Traditional Relational Database Management Systems like MySQL and SQL Server provide a high degree of flexibility in specifying data schemas and querying data. These advantages come at the cost of performance at scale.
NoSQL databases like DynamoDB and MongoDB lack the helpful abstractions of RDBMS and require close attention to low-level details like indexing and partitioning to achieve high performance… but a well-tuned NoSQL database can outperform an RDBMS by orders of magnitude at scale.
Entity Manager lets a developer achieve the scalability & performance of a NoSQL database with much of the flexibility & ease of use of a traditional RDBMS.
Entity Manager is a type-safe NPM package that supports opinionated schema implementation and high-performance, low-code query on NoSQL database platforms like DynamoDB.
Entity Manager is still under construction! I’m wrapping up the Typescript refactor & writing the demo & documentation, so we should be ready for production in a few weeks. Meanwhile, please feel free to reach out with any questions or feedback!
Schema Abstraction
A database schema specifies what kinds of data live in a database, how different data entities are related to one another, and how the data should be indexed for efficient update & query.
Database schemas can be specified at different levels of abstraction:
-
High-level schemas employ symbolic tools like Entity-Relationship Models and are largely platform-independent.
-
Low-level schemas specify the exact data types and constraints for each table property or index element and are highly platform-specific.
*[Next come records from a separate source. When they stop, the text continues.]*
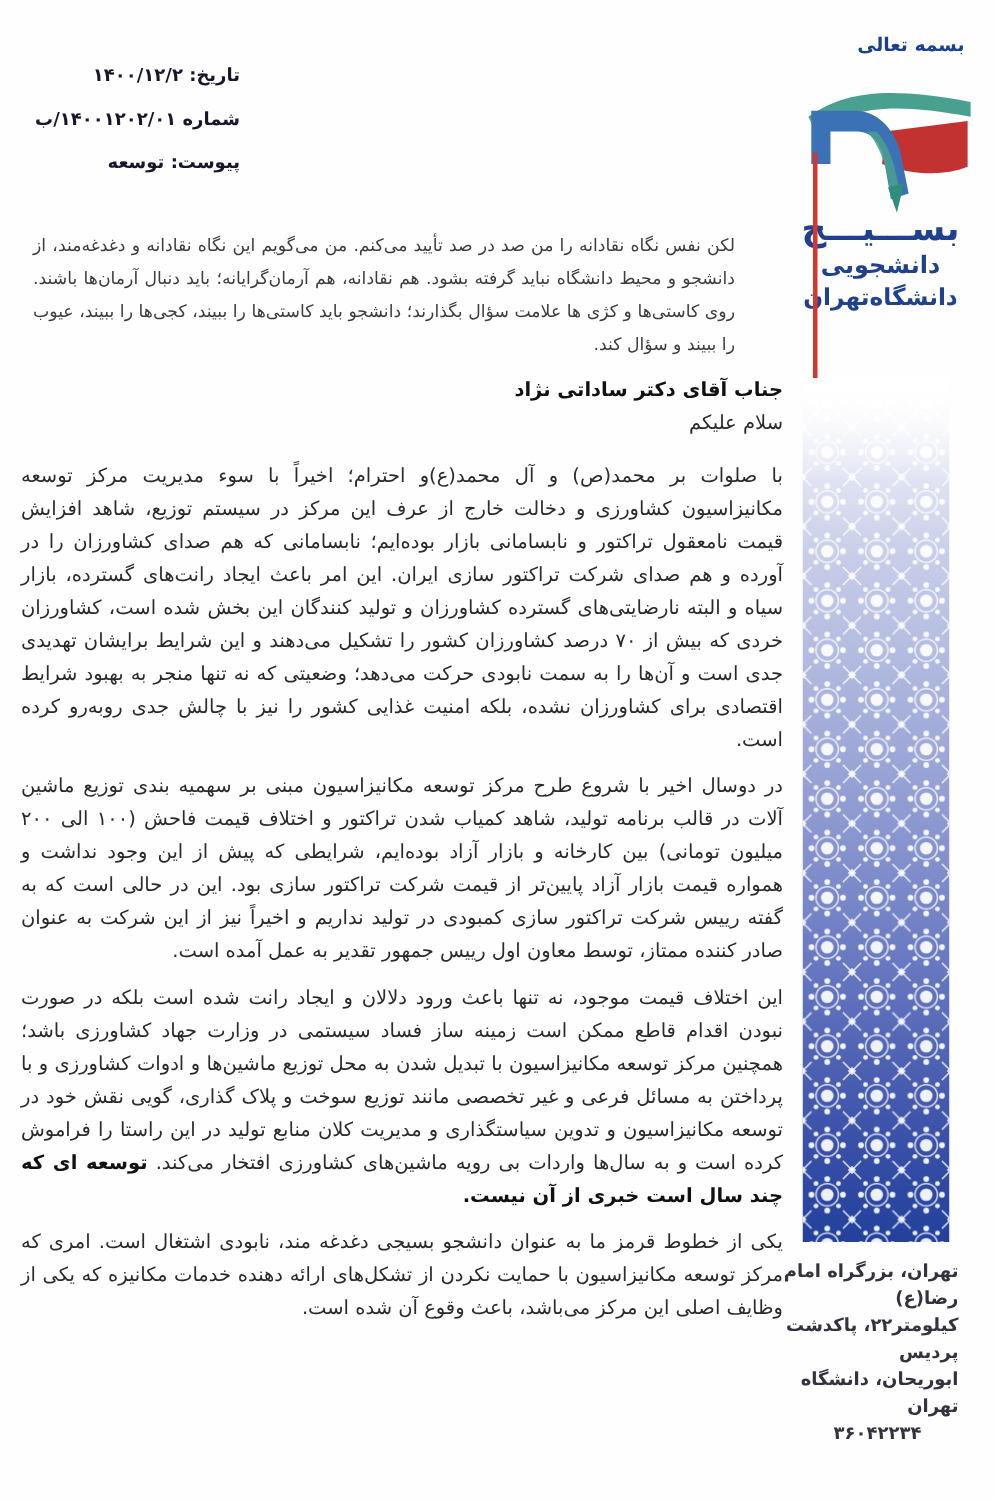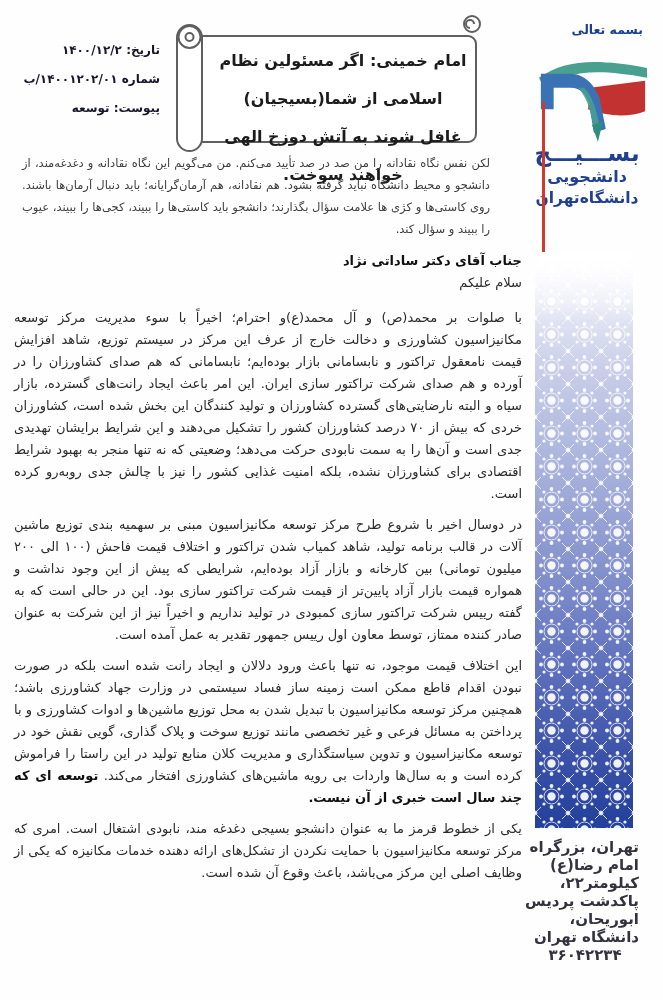--- a/index.html
+++ b/index.html
@@ -97,22 +97,6 @@
     </div>
   </div>
 
-  <div class="scroll-wrap">
-    <svg viewBox="0 0 322 148">
-      <g fill="#ffffff" stroke="#5f5f5f" stroke-width="2">
-        <circle cx="304" cy="14" r="8"></circle>
-        <path d="M306 14 a4 4 0 1 0 -4 4" fill="none"></path>
-        <path d="M30 26 H300 a8 8 0 0 1 8 8 V124 a8 8 0 0 1 -8 8 H30 Z"></path>
-        <rect x="9" y="15" width="25" height="126" rx="12.5"></rect>
-        <circle cx="21.5" cy="27" r="11"></circle>
-        <circle cx="21.5" cy="27" r="4" fill="none"></circle>
-      </g>
-    </svg>
-    <div class="scroll-text">
-      <div>امام خمینی: اگر مسئولین نظام اسلامی از شما(بسیجیان)</div>
-      <div>غافل شوند به آتش دوزخ الهی خواهند سوخت.</div>
-    </div>
-  </div>
 
   <div class="bismillah">بسمه تعالی</div>
 

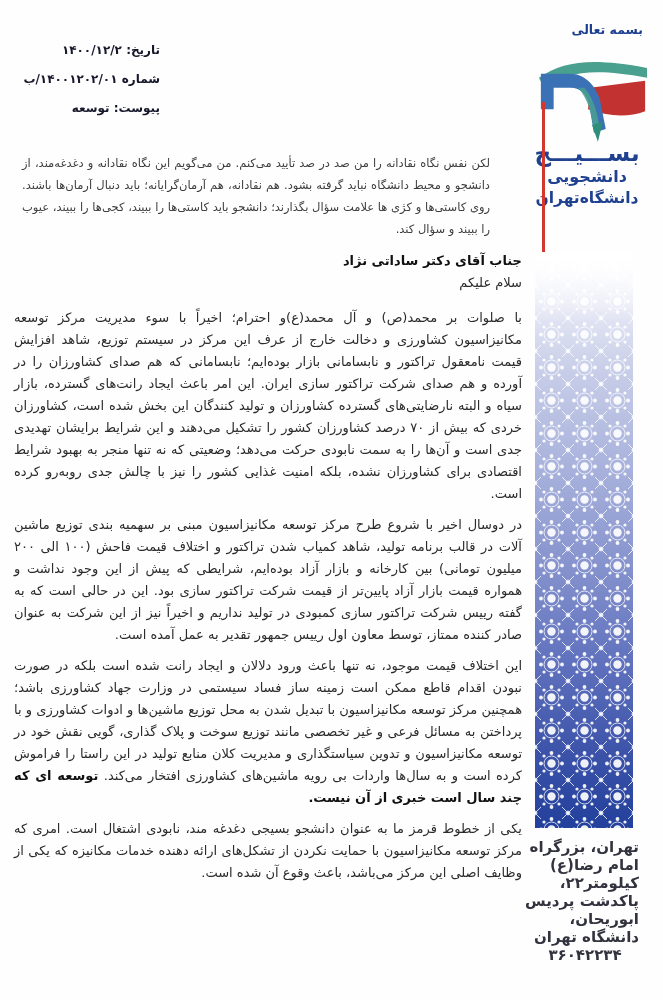--- a/index.html
+++ b/index.html
@@ -51,7 +51,7 @@
   .band { position:absolute; right:30px; top:252px; width:98px; height:576px; }
   .address {
     position:absolute; right:24px; top:838px; width:122px;
-    text-align:right; font-size:15px; font-weight:600;
+    text-align:right; font-size:12px; font-weight:600;
     color:#33333f; line-height:18px;
   }
   .address .phone { padding-left:14px; text-align:center; }

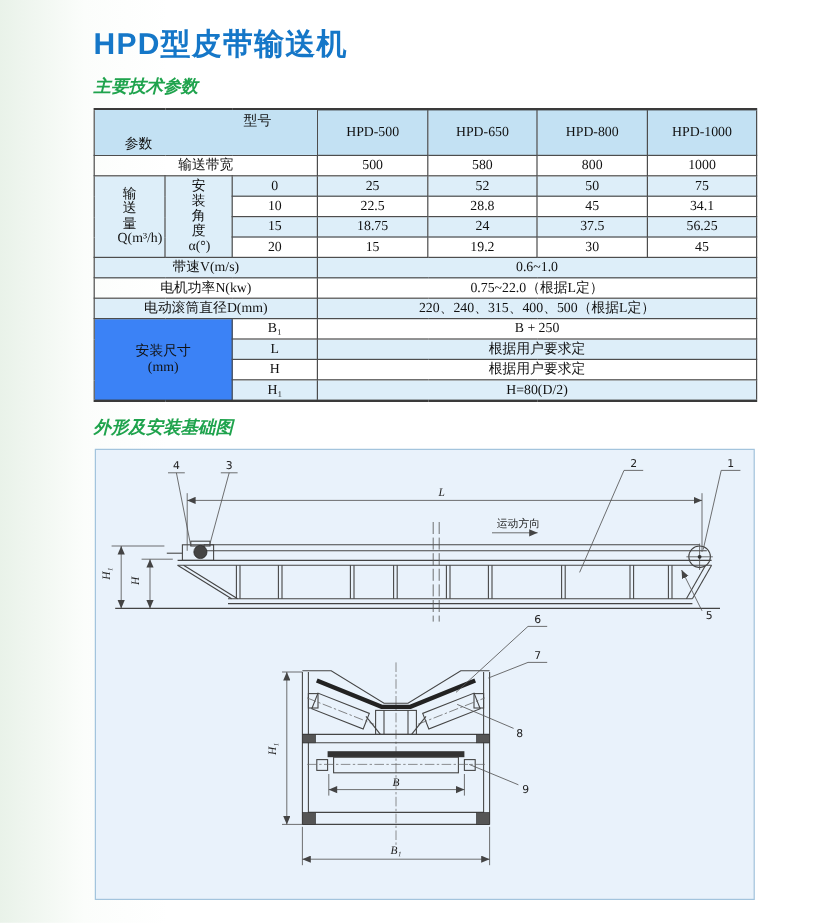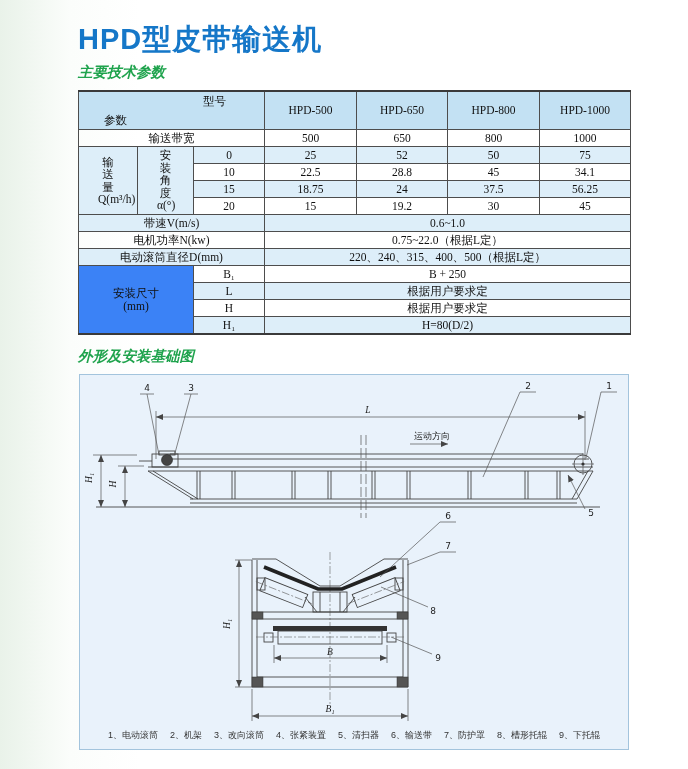--- a/index.html
+++ b/index.html
@@ -11,7 +11,7 @@
   }
   .title{
     position:absolute;left:78px;top:20px;
-    font-size:29px;font-weight:bold;color:#1577c8;letter-spacing:1px;
+    font-size:25px;font-weight:bold;color:#1577c8;letter-spacing:1px;
   }
   .sec{
     position:absolute;left:78px;

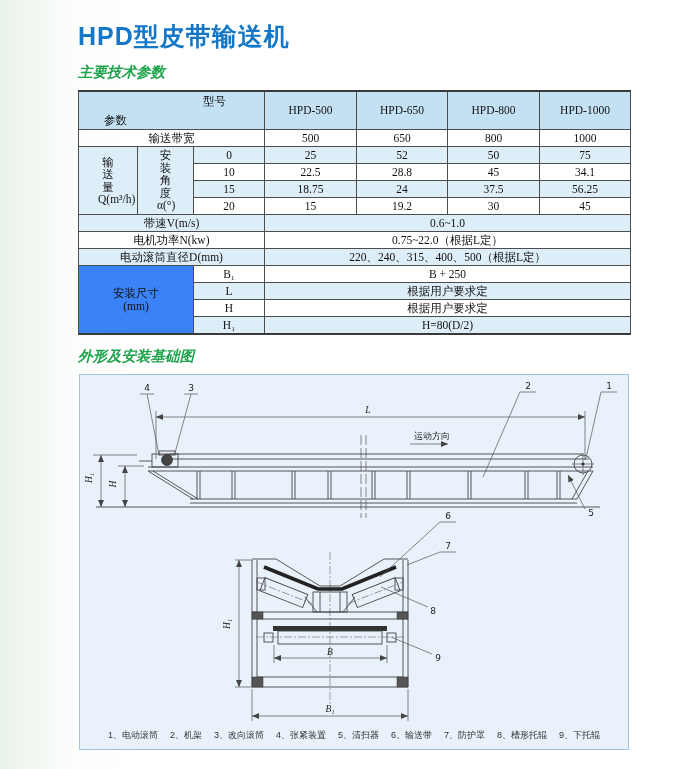--- a/index.html
+++ b/index.html
@@ -88,7 +88,7 @@
   <tr>
     <td colspan="3">输送带宽</td>
     <td>500</td>
-    <td>650</td>
+    <td>580</td>
     <td>800</td>
     <td>1000</td>
   </tr>

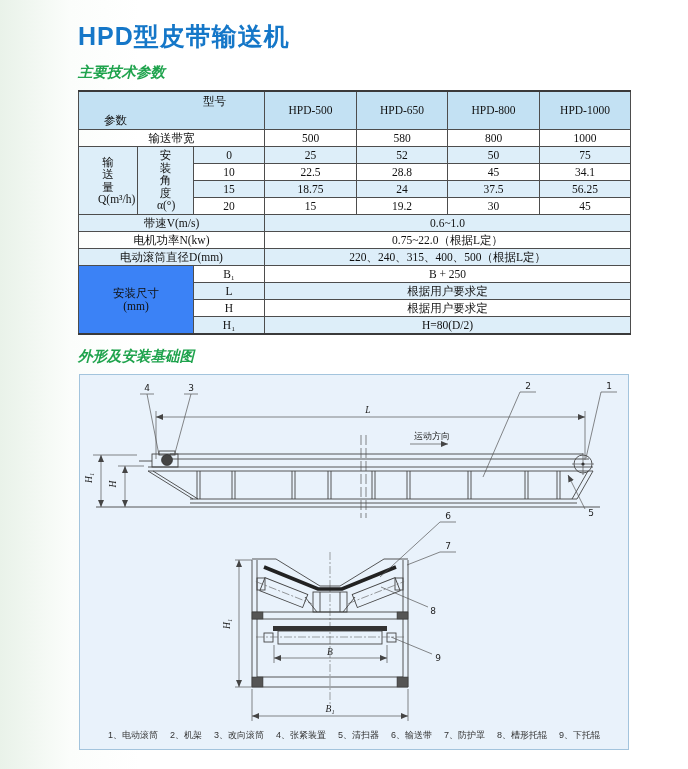--- a/index.html
+++ b/index.html
@@ -352,9 +352,6 @@
     </g>
   </svg>
 
-  <div class="legend">
-    <span>1、电动滚筒</span><span>2、机架</span><span>3、改向滚筒</span><span>4、张紧装置</span><span>5、清扫器</span><span>6、输送带</span><span>7、防护罩</span><span>8、槽形托辊</span><span>9、下托辊</span>
-  </div>
 </div>
 
 </body></html>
An RDBMS allows a developer to specify a database schema largely at a high level. The database engine parses the developer’s schema and implements it at a low level automatically. RDBMS engines can easily accommodate schema changes, even with data in production.
NoSQL databases offer no such intermediate layer. A developer must:
-
anticipate likely data query patterns,
-
create a platform-specific indexing & partitioning strategy to support those patterns, and
-
support this indexing strategy by augmenting application data with specially structured data elements.
Changes to schema or index requirements require a structural refactor of this approach, plus migration & transformation of existing data to match the new schema. This is an expensive and risky operation on production data.
Entity Manager combines a simple configuration with an opinionated process to realize the developer’s high-level schema requirements as low-level data elements.
Since the generation of structured data elements is deterministic and reversible, Entity Manager supports safe migration of data across schema changes.
Query Abstraction
Abstract query languages like SQL allow an RBDMS developer to interact with the database using high-level constructs. The database engine translates such high-level queries into low-level operations that it can optimize over time by generating intermediate indexes that cache low-level query results.
Whether an RDBMS developer is querying a hundred records on a single table, or a hundred million records across a dozen table partitions, the developer’s query is the same. The query engine handles the complexity under the hood and stitches the result together for the developer’s convenience.
NoSQL databases offer no such abstractions.
NoSQL queries must be adapted to the exact structures being queried. Since queries are constrained to a single data partition and index, significant queries must often be invoked in parallel across multiple partitions and indexes.
As an application scales, the developer must design an efficient partitioning & sharding strategy that:
-
supports all anticipated query patterns, and
-
balances performance with the hard constraints imposed by the database engine, and
-
can be queried efficiently by the application.
Entity Manager imposes an opinionated data partitioning & sharding strategy on every data entity, leaving the developer to specify only the scaling schedule for each entity.
When it’s time to query the data, Entity Manager reduces the problem of writing complex partitioned data queries to the composition of a simple query on one index over a single partition.
Based on the developer’s schema configuration and query parameters, Entity Manager will:
-
rehydrate any previously returned page key to extract the correct starting point for each element of the query, and
-
spawn throttled, parallel queries against each relevant partition & index, and
-
return a combined, deduped, sorted result set along with an efficiently dehydrated page key for the next query.
Entity Manager completely decouples the way NoSQL data is queried from the way it is scaled.
Closing the Gap
RDBMS systems have been around for a long time. These platforms are mature, and there is a vast ecosystem of tools and libraries that support them. They offer natural abstractions that make them easy to learn, efficient to implement, and safe to maintain in production.
NoSQL databases are relatively new. They offer high performance at scale, but they require a developer to understand and exploit low-level details like indexing and partitioning to achieve that performance. They offer no natural abstractions to help a developer manage the complexity of these details.
A NoSQL database is often not the right choice. But when it is, these two outcomes happen more often than they should:
-
Developers will choose an RDBMS anyway, trading a perception of safety against performance at scale. The end result is often a risky and expensive rebuild in the future as the application scales.
-
Developers will choose NoSQL but implement it wrong, by avoiding strong patterns like the single-table design pattern out of fear of the resulting complexity. The end result is often the worst of both worlds: complexity and poor performance at scale.
Entity Manager helps close this gap by encapsulating much of the complexity of a NoSQL implementation. This allows a developer to achieve the scalability & performance of a NoSQL database with a level of flexibility and safety approaching that of a traditional RDBMS.